== Source information ==

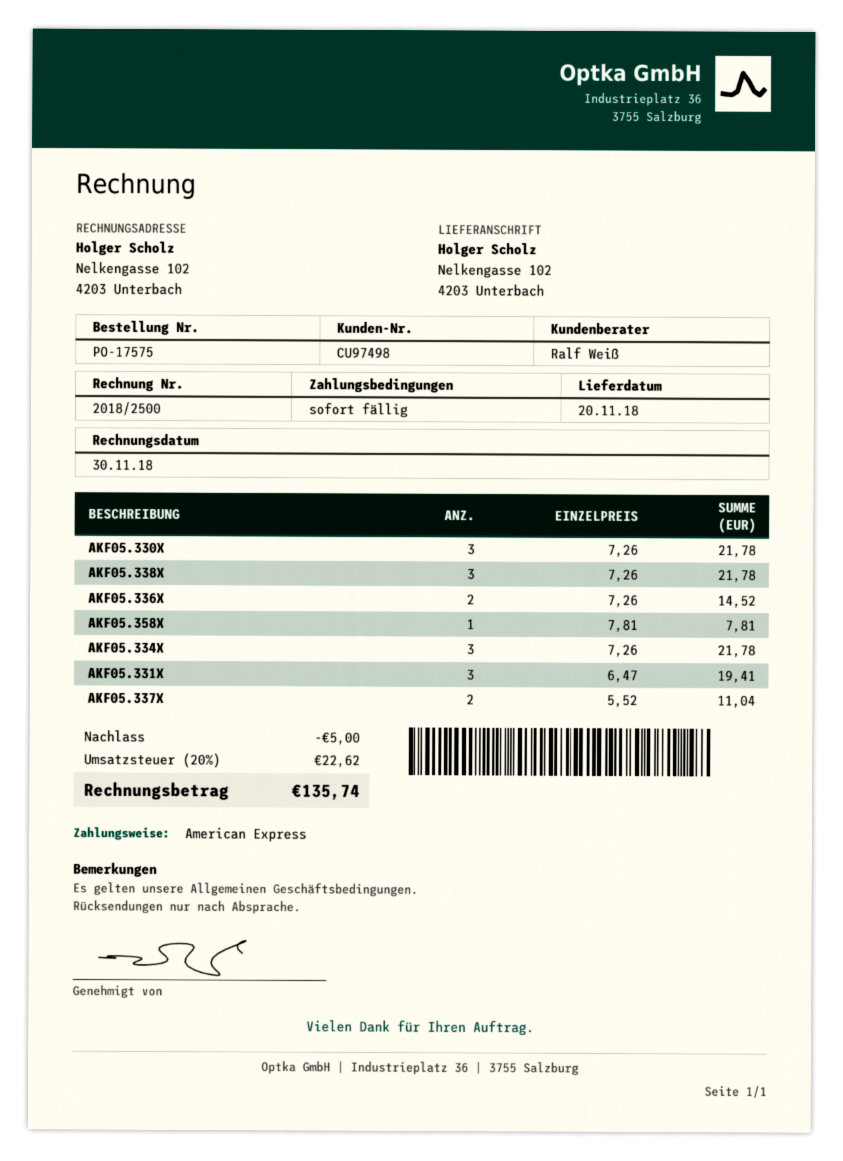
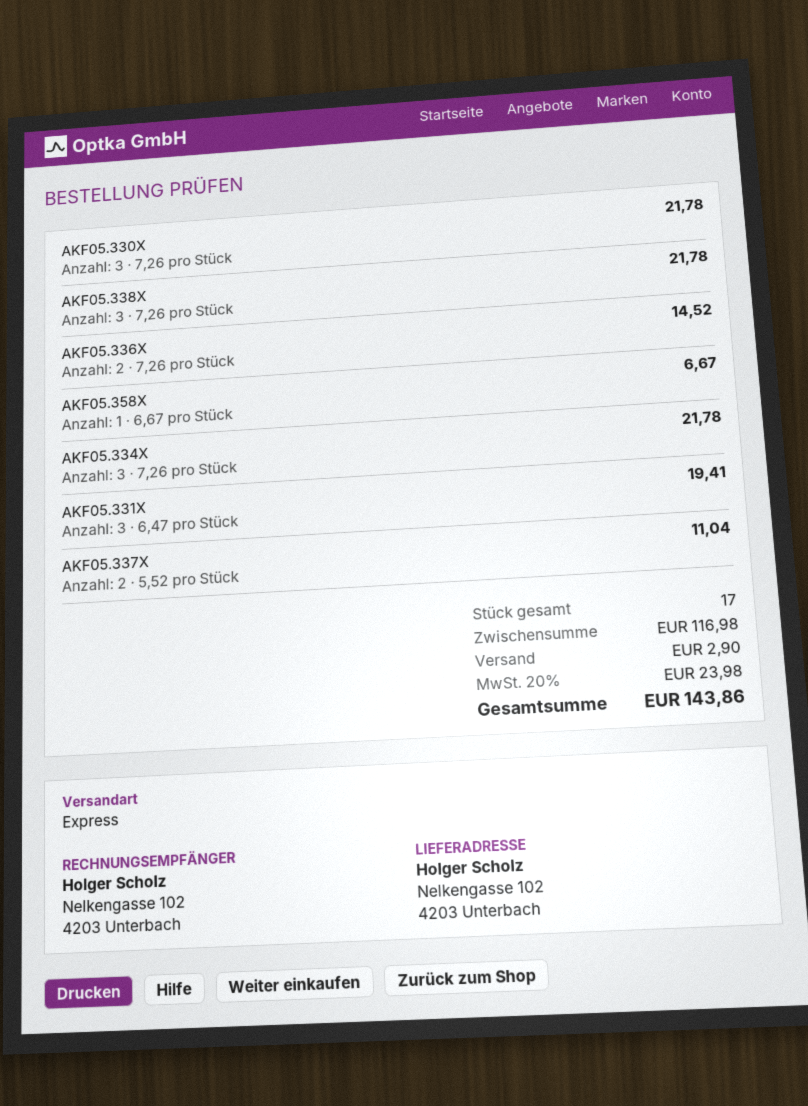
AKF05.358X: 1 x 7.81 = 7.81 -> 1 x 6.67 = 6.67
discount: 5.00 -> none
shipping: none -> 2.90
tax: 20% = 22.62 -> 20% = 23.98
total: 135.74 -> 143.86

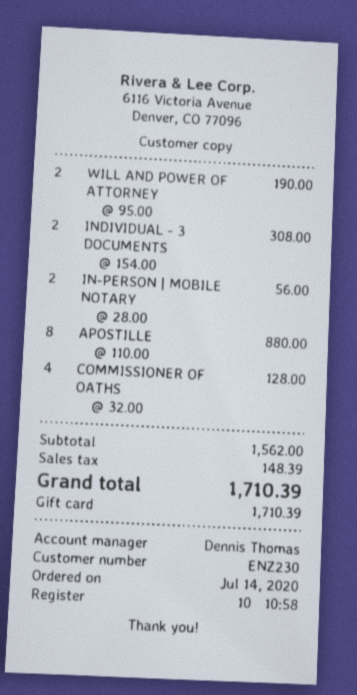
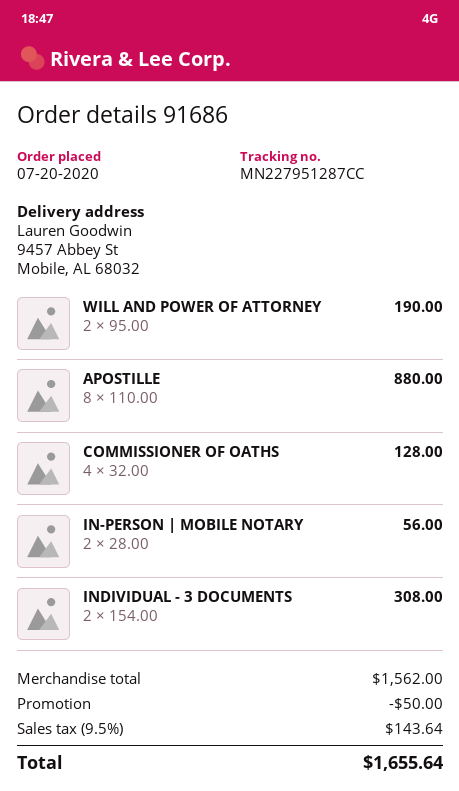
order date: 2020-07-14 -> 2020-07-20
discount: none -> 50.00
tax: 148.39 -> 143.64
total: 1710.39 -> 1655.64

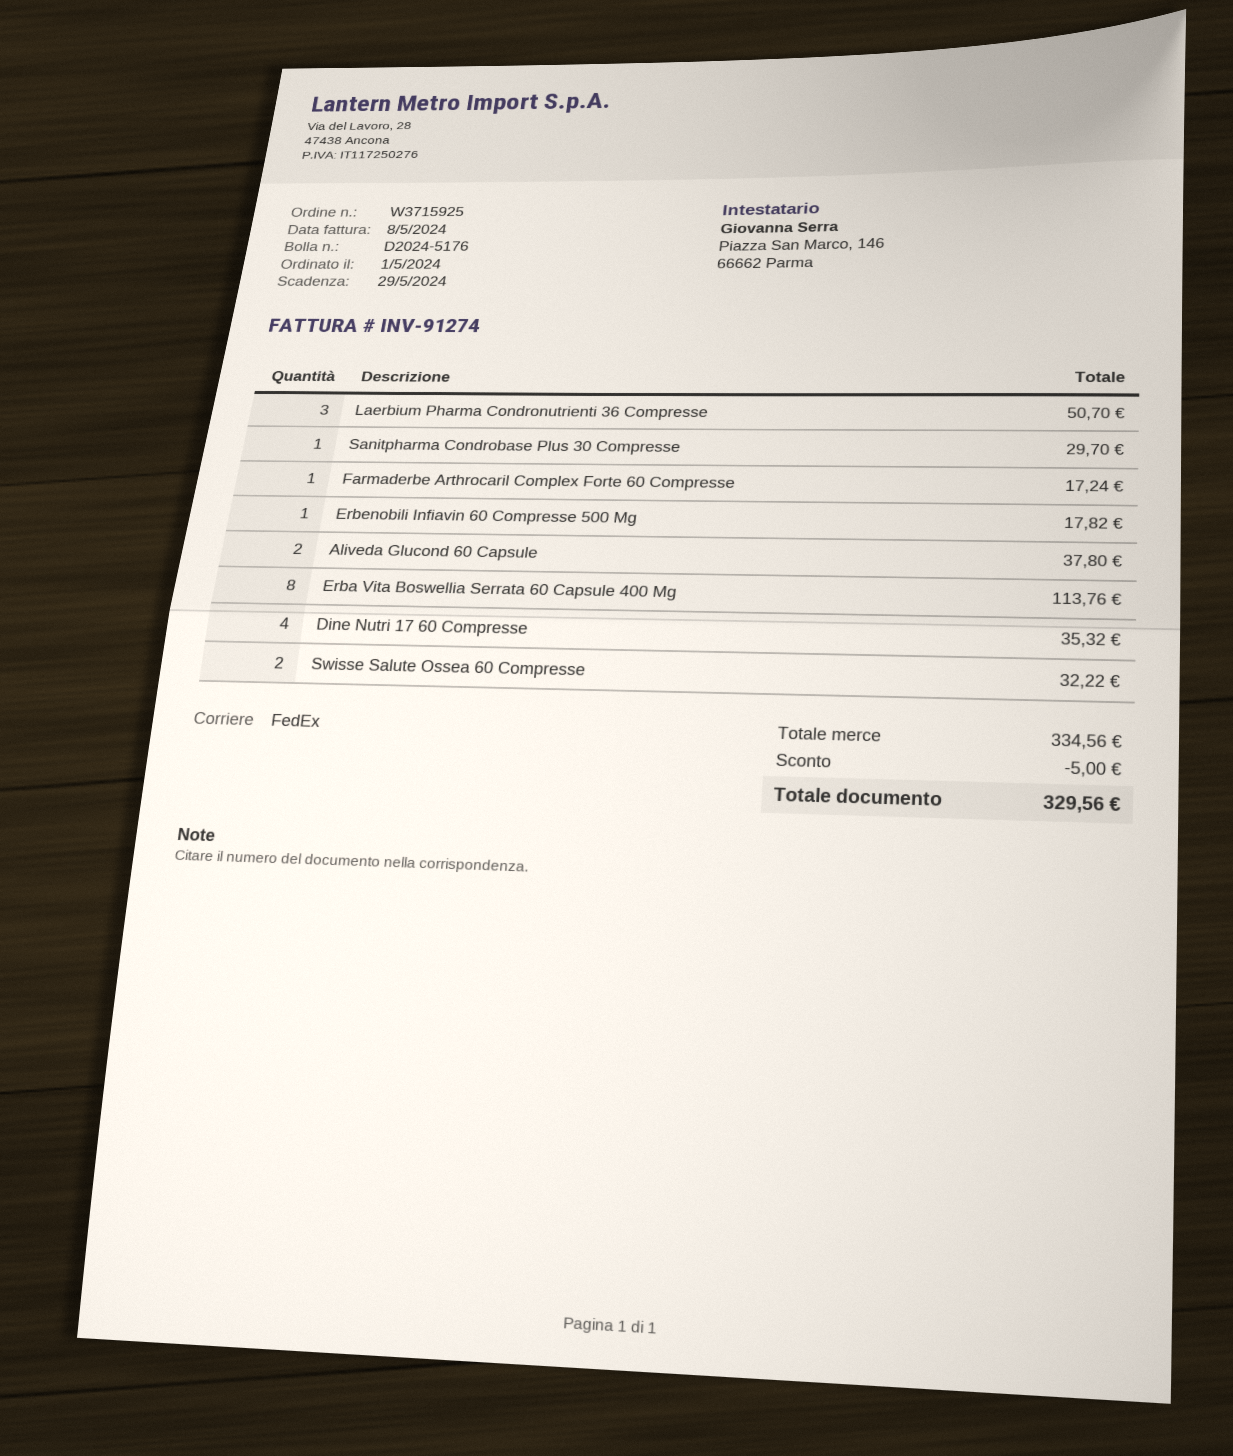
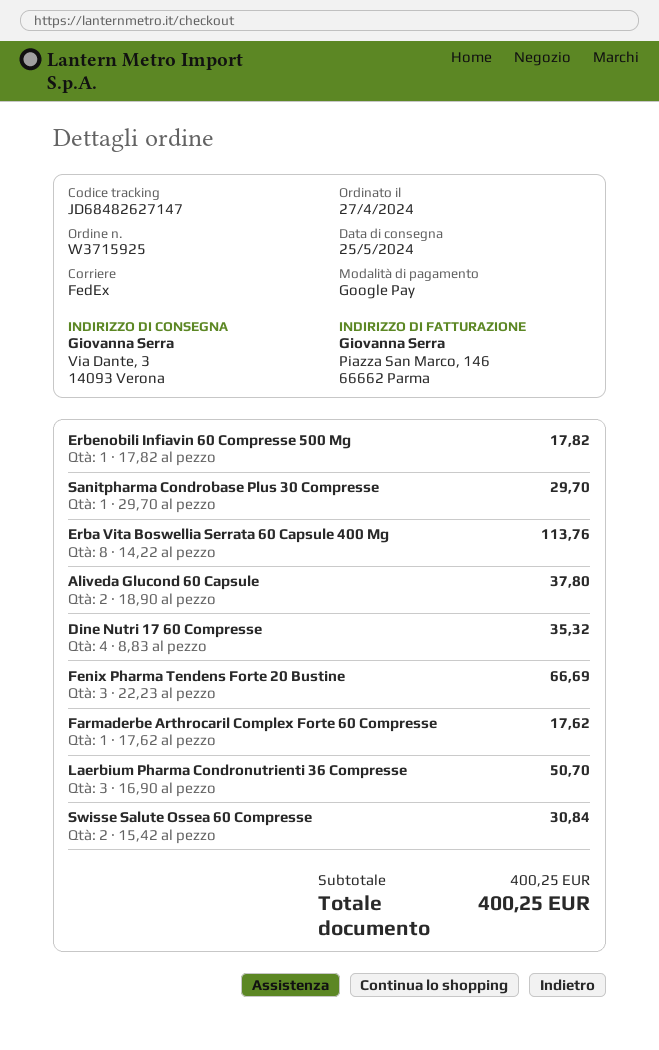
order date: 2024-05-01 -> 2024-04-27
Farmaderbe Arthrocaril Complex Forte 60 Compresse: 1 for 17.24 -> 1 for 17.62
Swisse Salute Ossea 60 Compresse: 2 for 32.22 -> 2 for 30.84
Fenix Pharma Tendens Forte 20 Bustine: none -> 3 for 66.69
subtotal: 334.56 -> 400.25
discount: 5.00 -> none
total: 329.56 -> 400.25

===

(Requirement):
Go line by line through the data above and report each one that holds the string "date".

(Task answer):
order date: 2020-07-14 -> 2020-07-20
order date: 2024-05-01 -> 2024-04-27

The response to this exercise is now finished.